Sunday, November 17, 2013

In Praise of The Instigator

Because Todd and I have already discussed next year’s 9x9x25 Challenge at length, I plan to use this space to accomplish a pair of long-percolating goals.  First, I shall curb my natural propensity for verbosity (staring now) and make this post exactly twenty-five sentences.  No, really, this makes three.  Drat; I had best get creative and conservative fast.  My second goal is to thank Todd for providing us with the carrot, the stick, and, yes, sometimes the whip, that is this project.  When he approached me with the idea over the summer I was flush with post-grading euphoria and a sudden surplus of free time.  It sounded like a great idea, in an abstract sort of way, and I readily agreed to participate.  The check didn’t come due until October, and by then (like most of you), I was staring at a full schedule and piles of work high enough to have their own ski lift.  Motivation was low.

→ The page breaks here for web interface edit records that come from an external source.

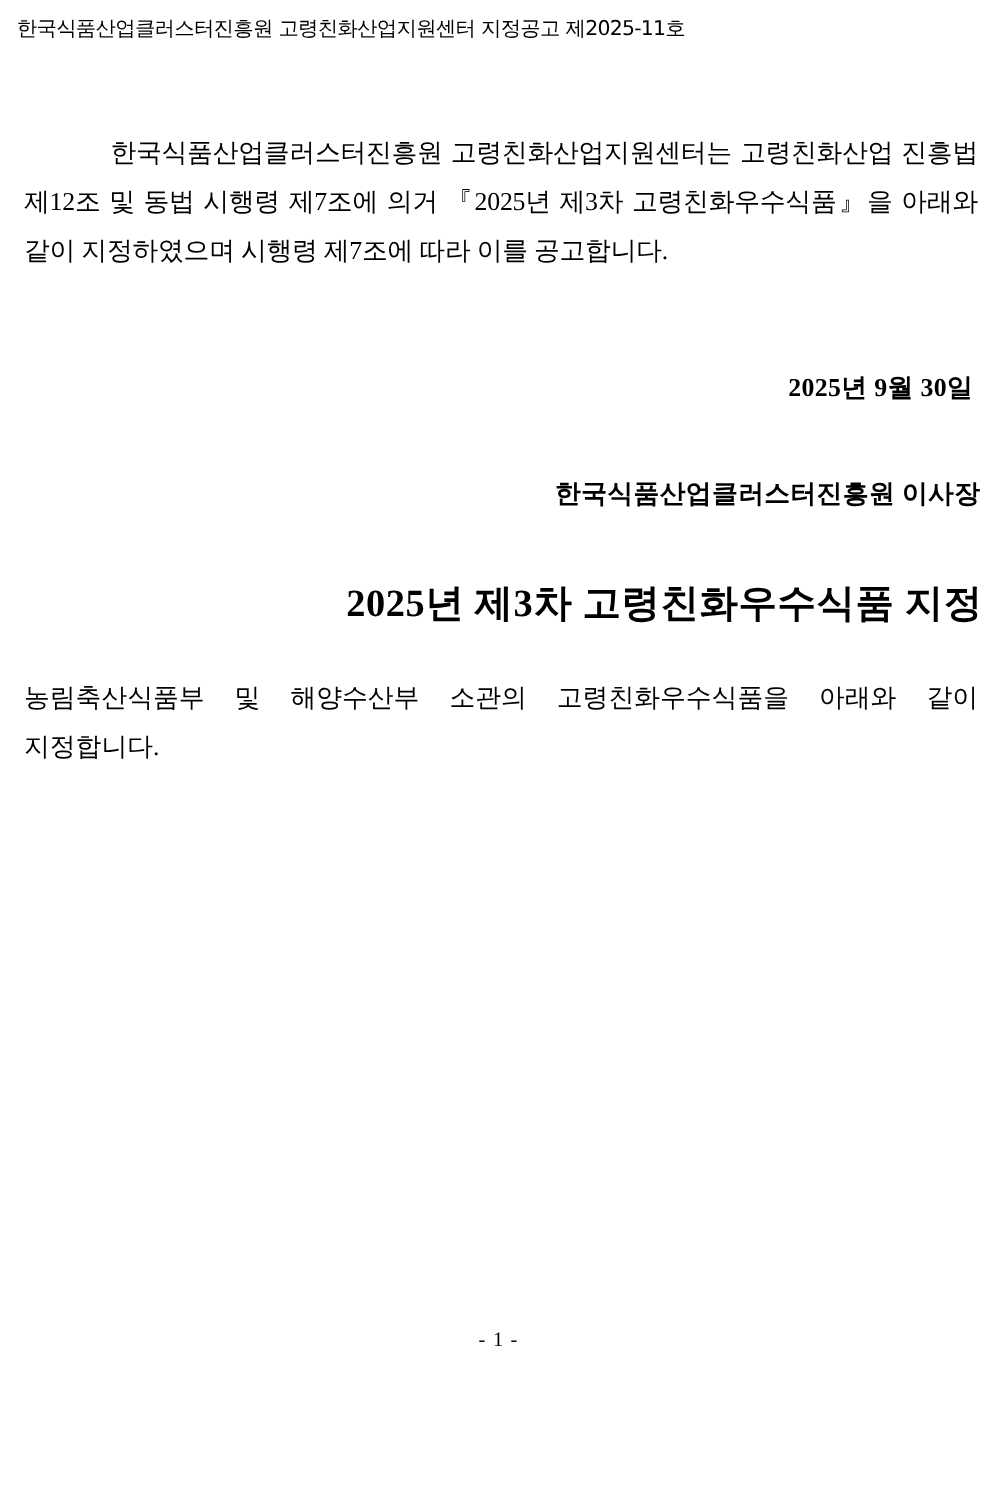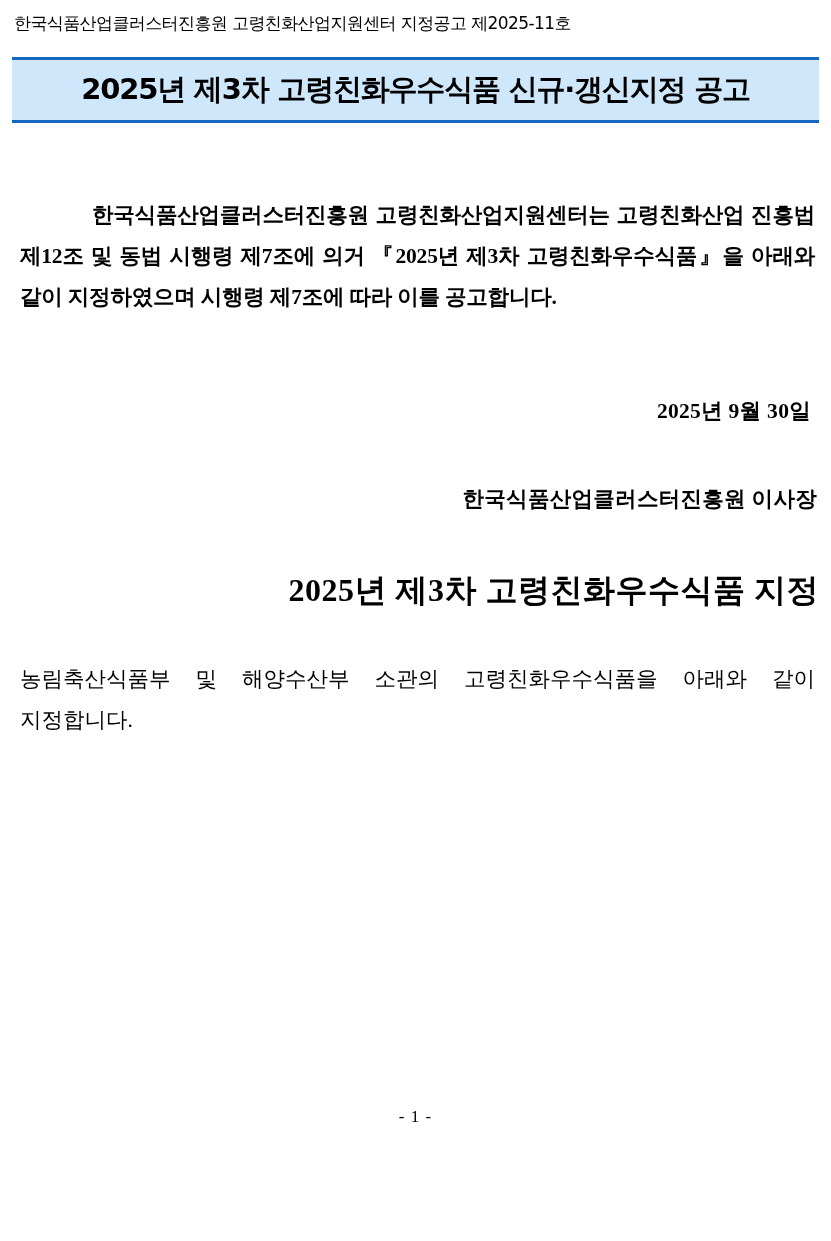--- a/index.html
+++ b/index.html
@@ -59,21 +59,20 @@
     margin-top: 72px;
     padding: 0 4px 0 8px;
   }
   .para {
     font-size: 21.5px;
     line-height: 41px;
     text-align: justify;
     text-justify: inter-character;
     letter-spacing: -0.2px;
     word-break: keep-all;
-    font-weight: bold;
   }
   .para.indent {
     text-indent: 72px;
   }
 
   
   .sig-date {
     margin-top: 78px;
     text-align: right;
     font-size: 21.5px;
@@ -94,21 +93,21 @@
   .section-heading {
     margin-top: 56px;
     text-align: right;
     font-size: 32px;
     font-weight: bold;
     letter-spacing: 0.5px;
   }
 
   
   .notice-block {
-    margin-top: 46px;
+    margin-top: 36px;
     padding: 0 4px 0 8px;
   }
   .notice {
     font-size: 21.5px;
     line-height: 41px;
     text-align: justify;
     text-justify: inter-character;
     word-break: keep-all;
   }
 
@@ -132,23 +131,20 @@
     letter-spacing: 1px;
   }
 </style>
 </head>
 <body>
 
 <div class="page">
 
   <div class="doc-header">한국식품산업클러스터진흥원 고령친화산업지원센터 지정공고 제2025-11호</div>
 
-  <div class="title-band">
-    <div class="title-text">2025년 제3차 고령친화우수식품 신규·갱신지정 공고</div>
-  </div>
 
   <div class="body-block">
     <p class="para indent">한국식품산업클러스터진흥원  고령친화산업지원센터는  고령친화산업 진흥법 제12조 및 동법 시행령 제7조에 의거 『2025년 제3차 고령친화우수식품』을 아래와 같이 지정하였으며 시행령 제7조에 따라 이를 공고합니다.</p>
   </div>
 
   <div class="sig-date">2025년 9월 30일</div>
 
   <div class="sig-org">한국식품산업클러스터진흥원 이사장</div>
 
   <div class="section-heading">2025년 제3차 고령친화우수식품 지정</div>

Fortunately, my office is four doors down from The Instigator.  For those of you not lucky enough to exist in close proximity to Todd, it’s a bit like sharing a workspace with a cheerleader, an inventor, an optimist, a friendly IT guy, a happily misplaced John Muir, and The Cat in the Hat.  If this sounds like some sort of manic Hell, I cannot assure you it’s not.  Rather, Todd wanders the corridor of M building, poking his shaggy head in offices, dispensing each personality in just the right proportion.  Of course, the formula might not always feel right at the moment.   

When I’m three hours into grading essays, with another three soul-sucking hours to go, I’m not interested in hearing about Blackboard’s newest doodad, nor what cool things my apparently essay-less colleague has cooked up and put forth on the web for her ever-so-lucky students.  However, like some tech-savvy Johnny Appleseed, Todd knows that not every seed sown will bear fruit.  Instead, he relies on casual tenacity and repetition.  On Tuesday I am frightfully busy, but when he knocks on Thursday (and Todd is never afraid to knock), I’m sipping coffee and tossing around ideas for a new class.  When The Instigator walks in at that moment, he’s just what I need; in fact, he’s just what every good teacher needs. 

Though the life of an educator is rewarding, it can sometimes grow repetitious.  Each semester we teach students roughly the same material, using roughly the same techniques, in roughly the same spaces, and with roughly the same goal.  In this way we can fall into the role of an assembly worker at a large production plant, each day inserting part X into part Y2.  This is not our fault, nor necessarily a bad thing; we each delve deeply into our disciplines, and, over a few years, find effective methods of achieving our goals –after all, if it’s not broke, why fix it?  Nevertheless, we occasionally need someone to get us off our well-worn seats and make us tour the factory, to show us what happens at station X, to examine the finished product, to share what’s going on at the Dearborn plant.  This is what Todd does, and this is what 9x9x25 has achieved.  Perhaps that is why I’ve not felt some momentous change by participating in this project –with The Instigator around, I get to engage in it all the time.

1 comment:

  1. I'll echo the mulitple personalities of Mr. Todd Conaway, and your observations that he visits our offices at just the right (or wrong) time for what we need. The best part is Todd's open door / sharing mentality; if he knows it he'll share it. Love the masked picture!